• [TRY IT]: List every line in this data where the string "subtotal" occurs.

---*---

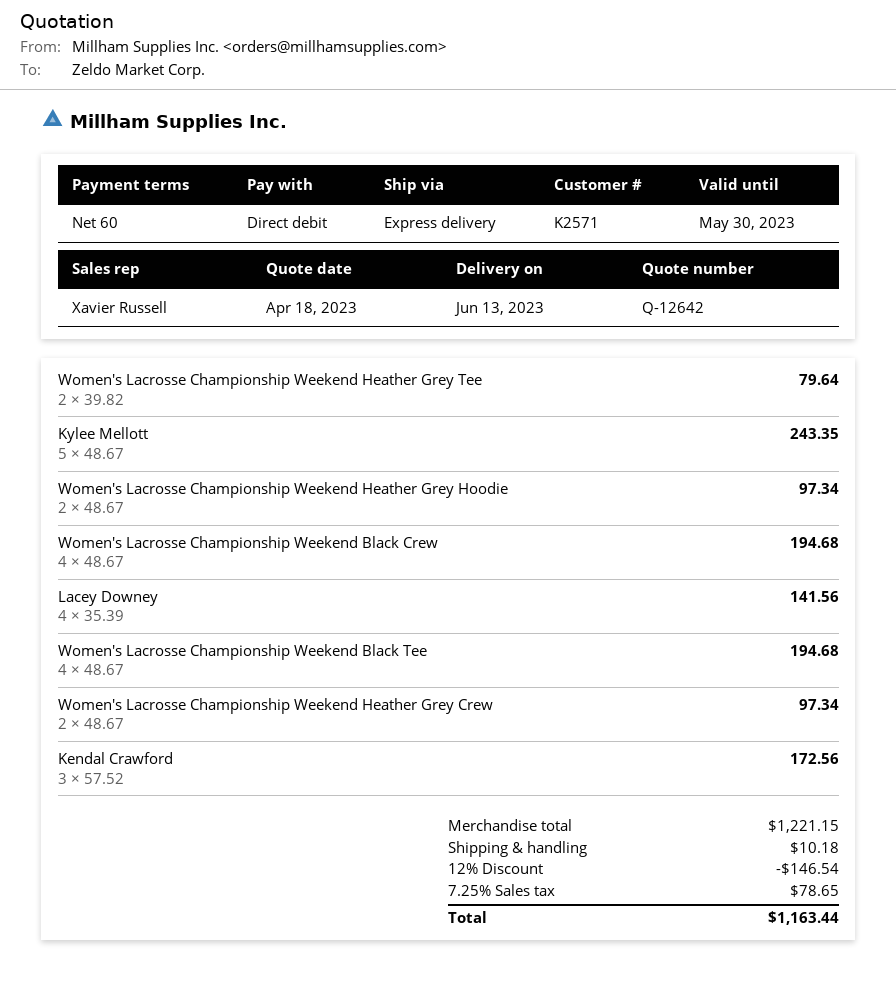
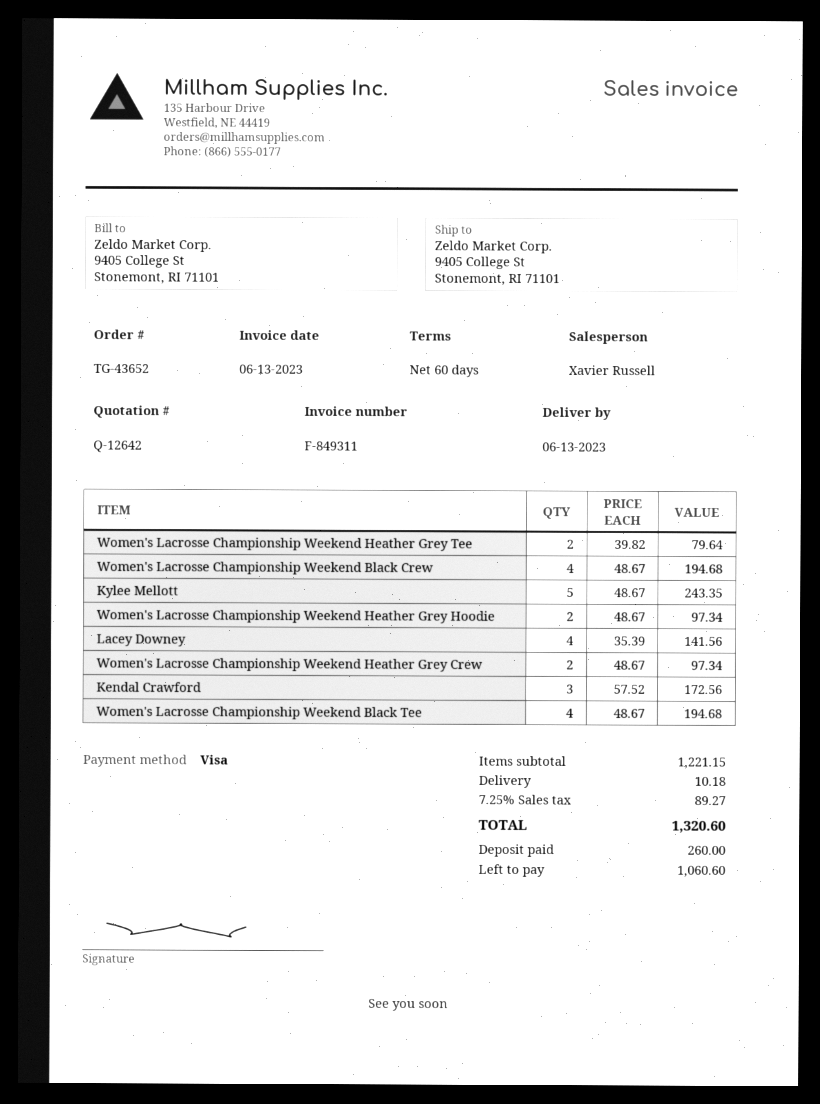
payment method: direct debit -> Visa
discount: 12% = 146.54 -> none
tax: 7.25% = 78.65 -> 7.25% = 89.27
total: 1163.44 -> 1320.60

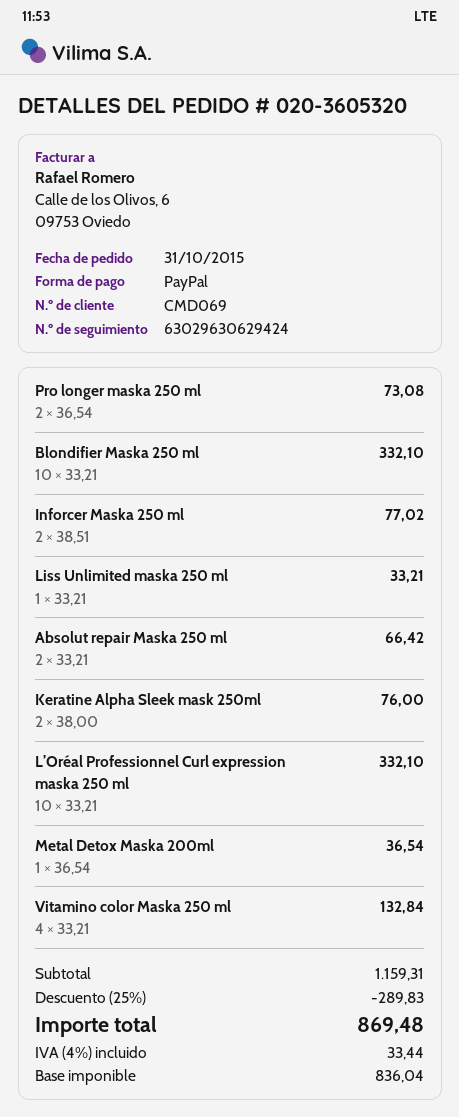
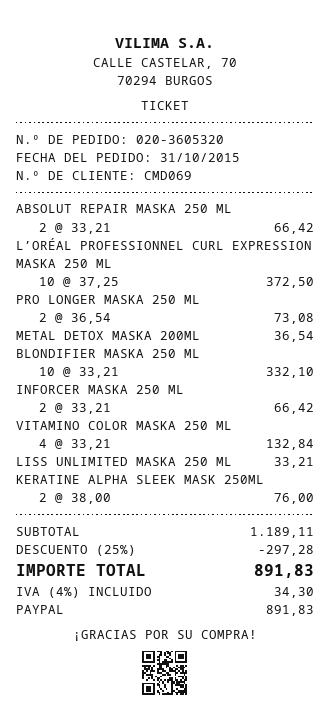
Inforcer Maska 250 ml: 2 x 38.51 = 77.02 -> 2 x 33.21 = 66.42
L’Oréal Professionnel Curl expression maska 250 ml: 10 x 33.21 = 332.10 -> 10 x 37.25 = 372.50
subtotal: 1159.31 -> 1189.11
discount: 25% = 289.83 -> 25% = 297.28
tax: 4% = 33.44 -> 4% = 34.30
total: 869.48 -> 891.83

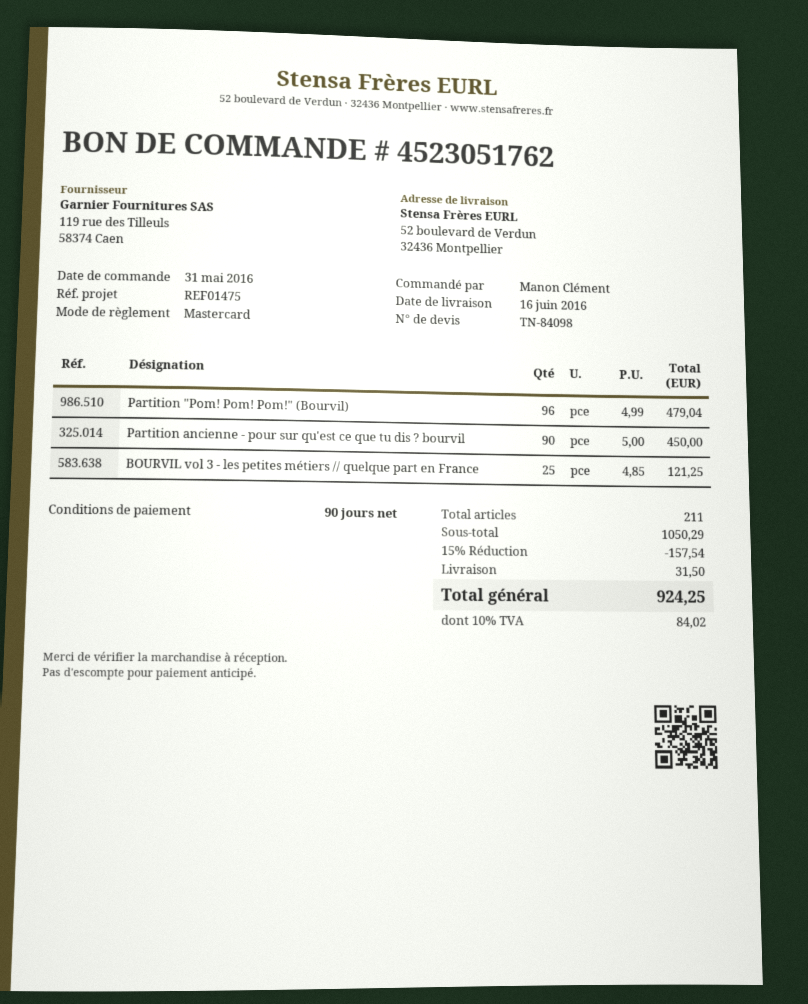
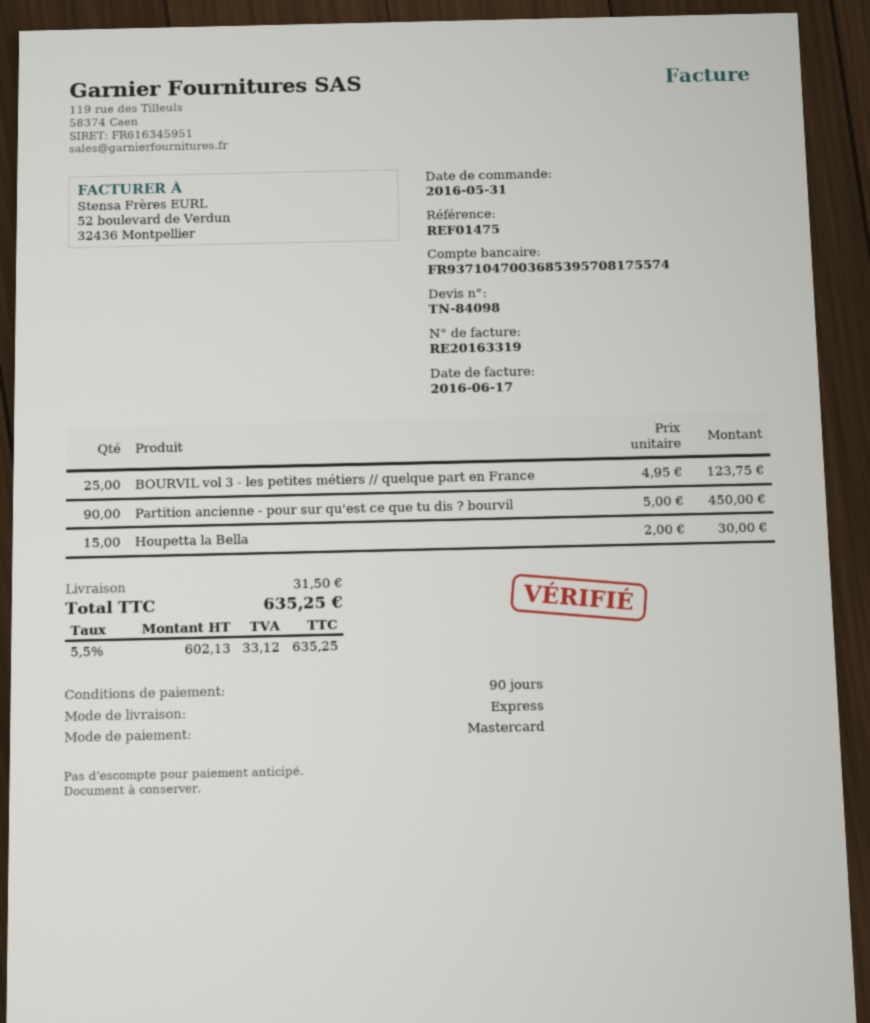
Partition "Pom! Pom! Pom!" (Bourvil): 96 x 4.99 = 479.04 -> none
BOURVIL vol 3 - les petites métiers // quelque part en France: 25 x 4.85 = 121.25 -> 25 x 4.95 = 123.75
Houpetta la Bella: none -> 15 x 2.00 = 30.00
discount: 15% = 157.54 -> none
tax: 10% = 84.02 -> 5.5% = 33.12
total: 924.25 -> 635.25

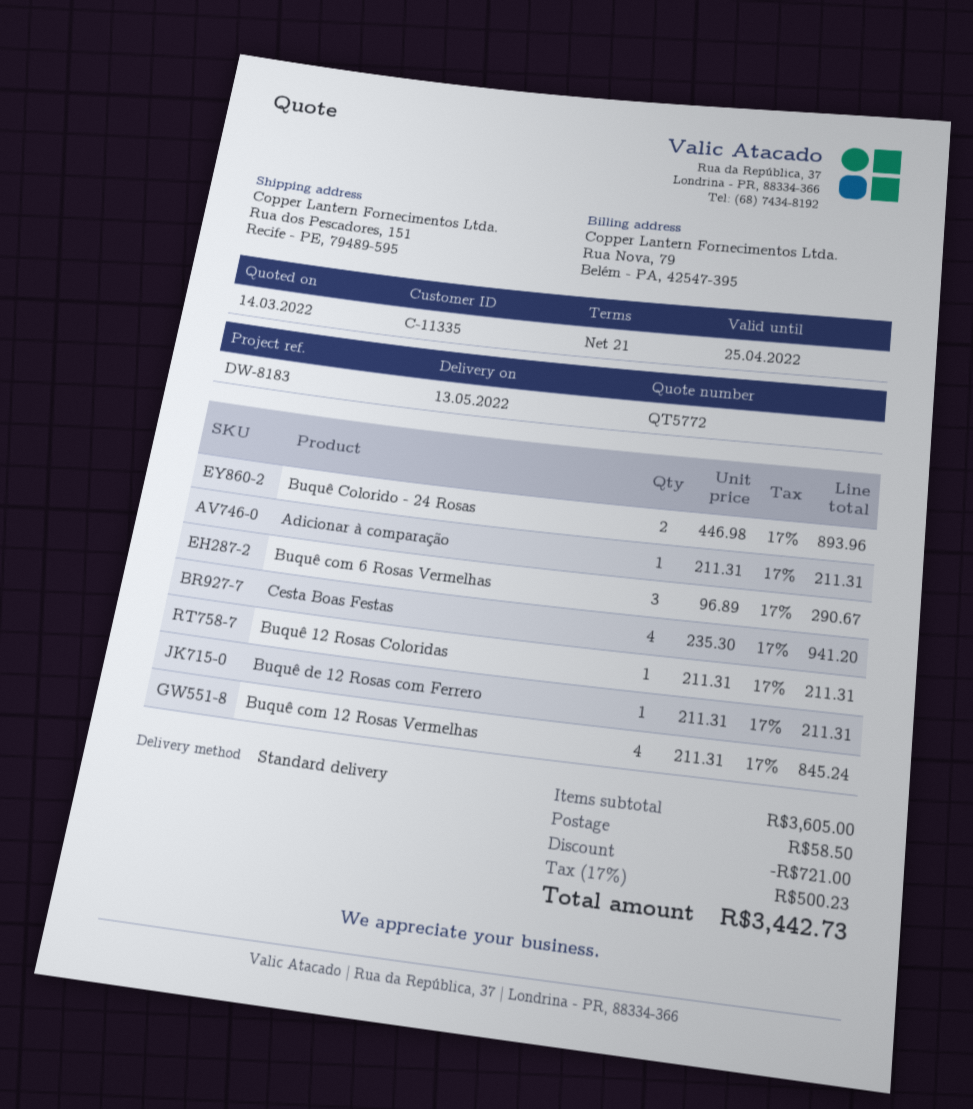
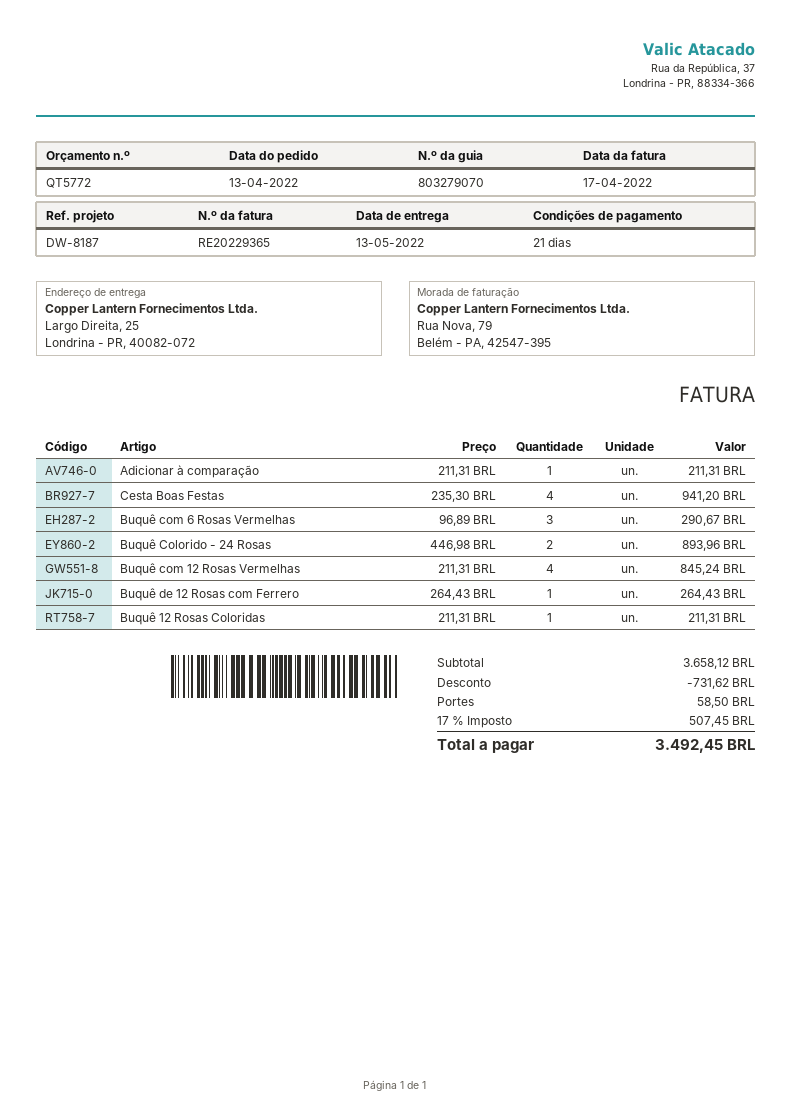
reference: DW-8183 -> DW-8187
ship to: Rua dos Pescadores, 151, Recife - PE, 79489-595 -> Largo Direita, 25, Londrina - PR, 40082-072
Buquê de 12 Rosas com Ferrero: 1 x 211.31 = 211.31 -> 1 x 264.43 = 264.43
subtotal: 3605.00 -> 3658.12
discount: 721.00 -> 731.62
tax: 17% = 500.23 -> 17% = 507.45
total: 3442.73 -> 3492.45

---*---

• [OUTPUT OF THE TASK]:
subtotal: 1159.31 -> 1189.11
subtotal: 3605.00 -> 3658.12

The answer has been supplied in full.